The lack of stability is actually quite attractive to me. In a scientific environment we're normally running fairly new, often unstable code, and we often hit problems because of using older versions of libraries / packages / compilers, so somthing which stays a bit more current would be good and we can deal with breakage if it happens. The trouble is the management systems around HPC assume you're working on enterprise systems, which isn't really true in our case.
I've looked at things like OpenHPC but they're still on RHEL8 (RHEL9 is in testing but not released yet), and even lower level tools like warewulf is still only supporting RHEL8 at the moment which is getting too old for me to want to build a new system from it.
I've looked at more generic tools like Ansible and Chef / Puppet but before I go down that rabbit hole I'd like a sanity check that there isn't something more suited that I'm missing.
It's a misconception that Centos Stream is a rolling release. It comes in versioned releases that tracks ahead of Red Hat by a few months and have 5-year support cycles.
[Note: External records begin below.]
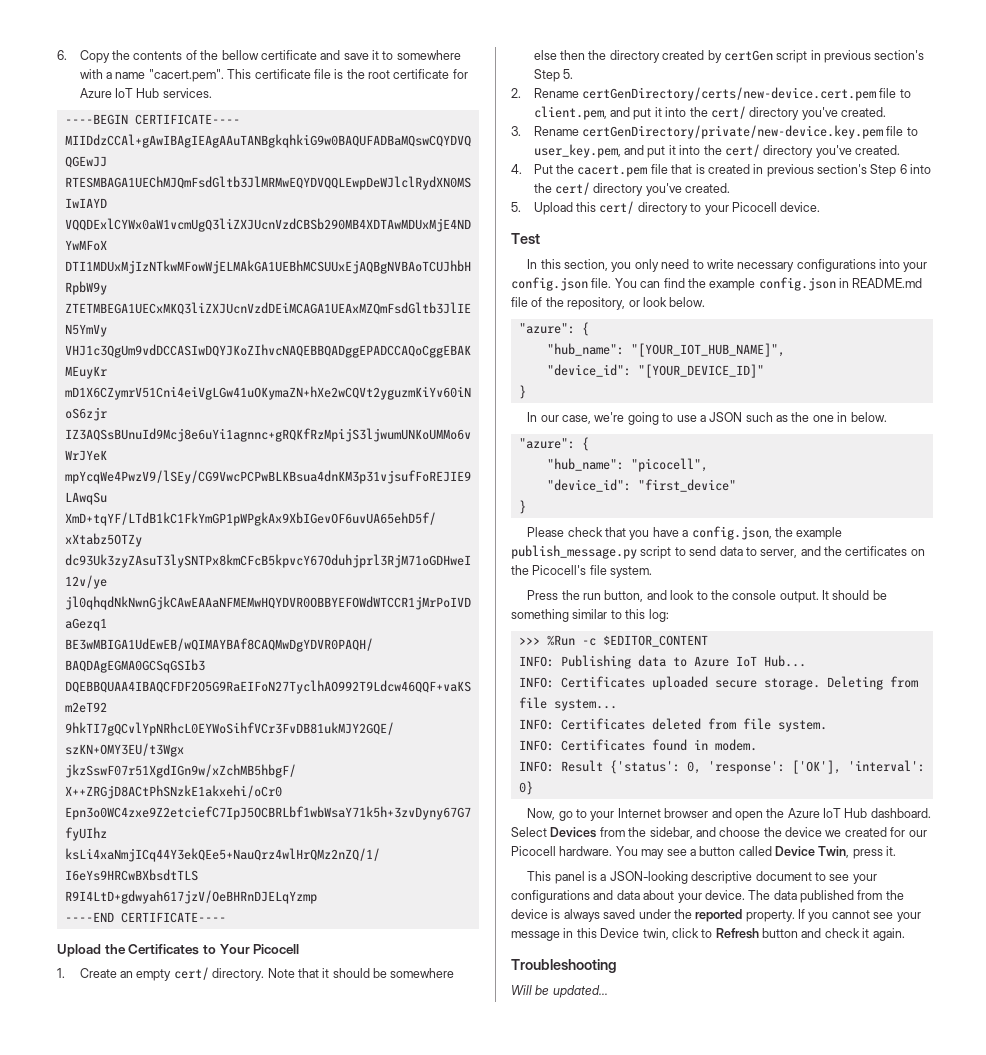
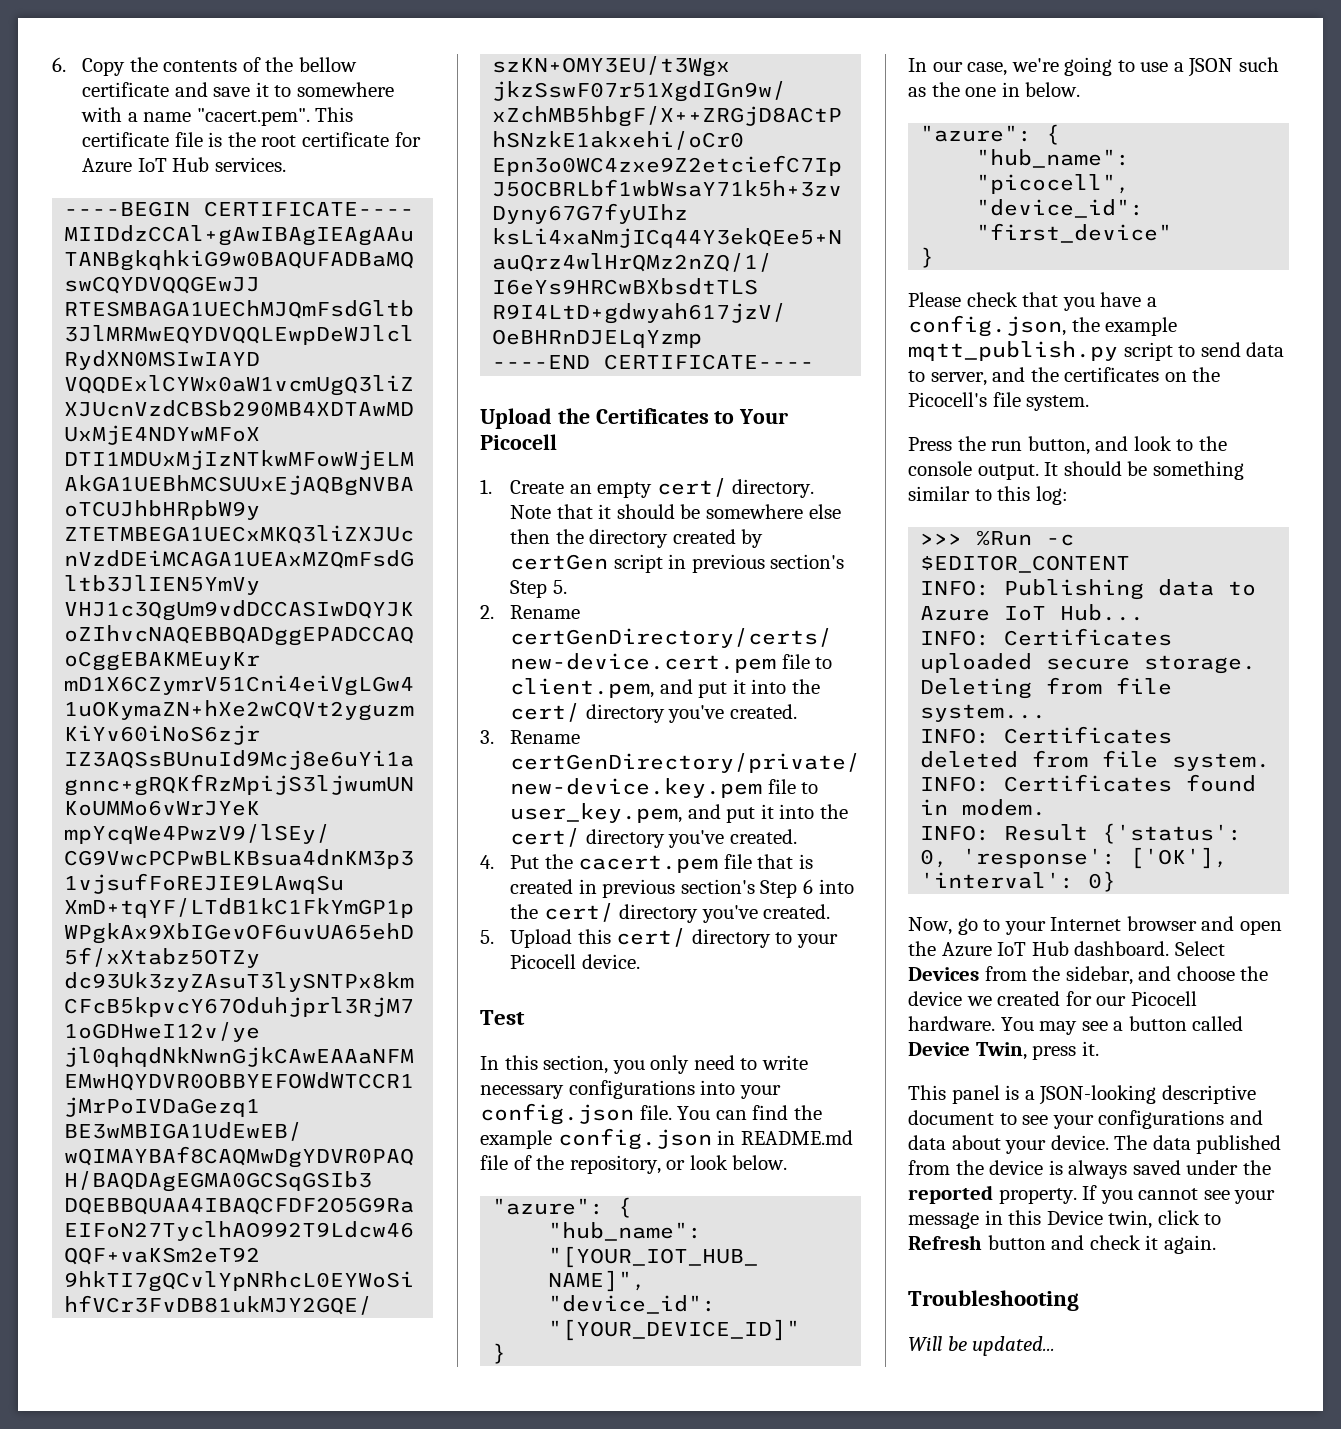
[511,545,637,559] publish_message.py -> [908,341,1118,361] mqtt_publish.py

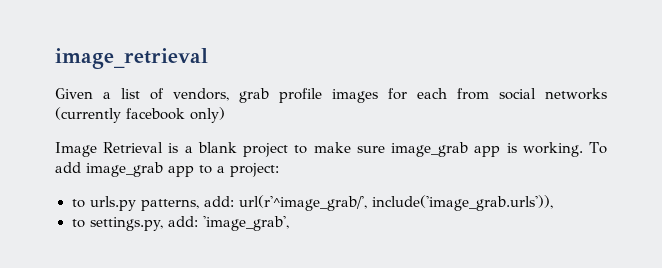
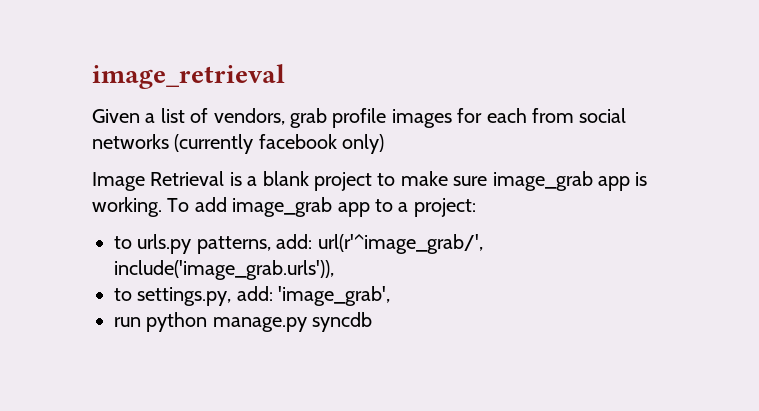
(290, 223) none -> [114,312,373,332] // run python manage.py syncdb

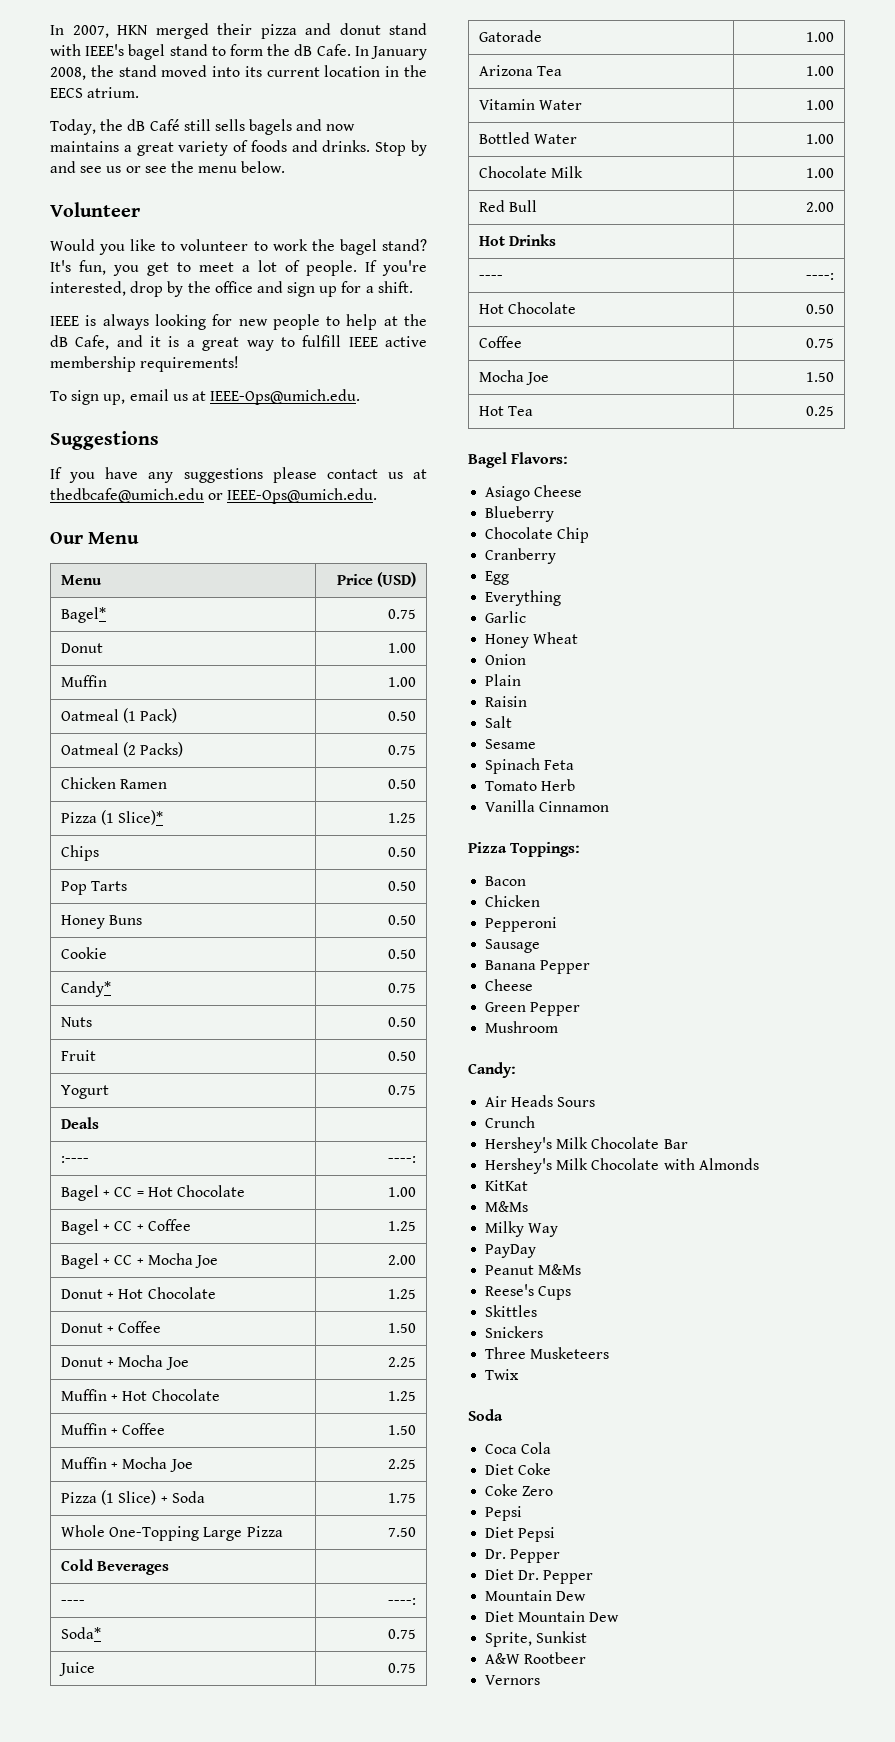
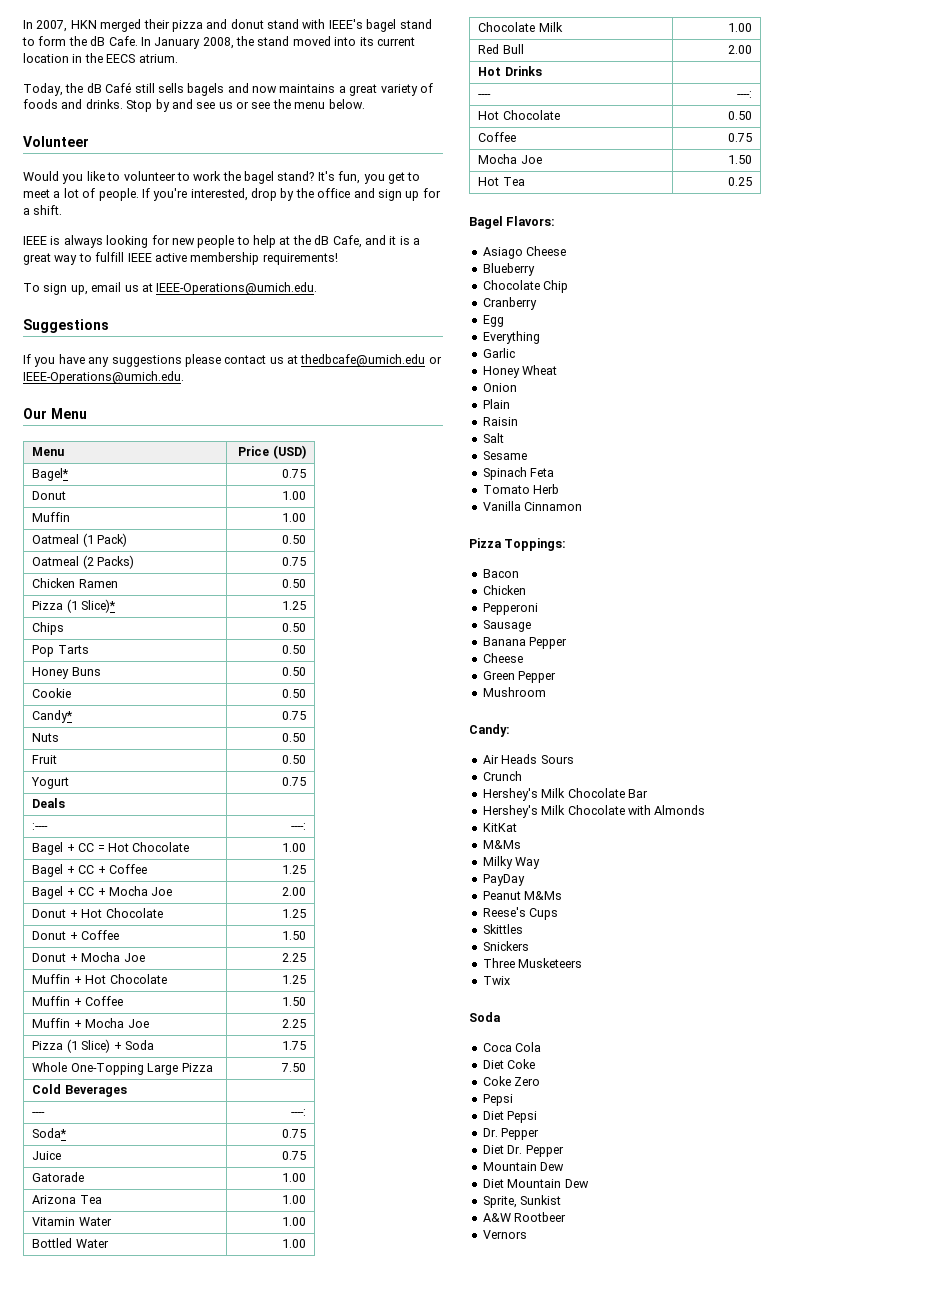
[210,389,361,405] IEEE-Ops@umich.edu. -> [156,282,318,295] IEEE-Operations@umich.edu.
[227,488,378,504] IEEE-Ops@umich.edu. -> [23,371,184,384] IEEE-Operations@umich.edu.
It literally states in the CentOS site that it is a, and I quote;
"Continuously delivered disto that tracks just ahead of Redhat Enterprise Linux (RHEL) development..."
Yeah, conceptually I like it. A while back I used to run my systems on Fedora which was great in that I always had the latest of everything, but doing updates every 6 months got tedious. Stream seems like a good compromise on the way to that.
I mean, if you know the software you need to have, to make it work on RHEL, It might take a bit of work on your part, but I can't imagine getting it installed on CentOS Stream will be that onerous a task.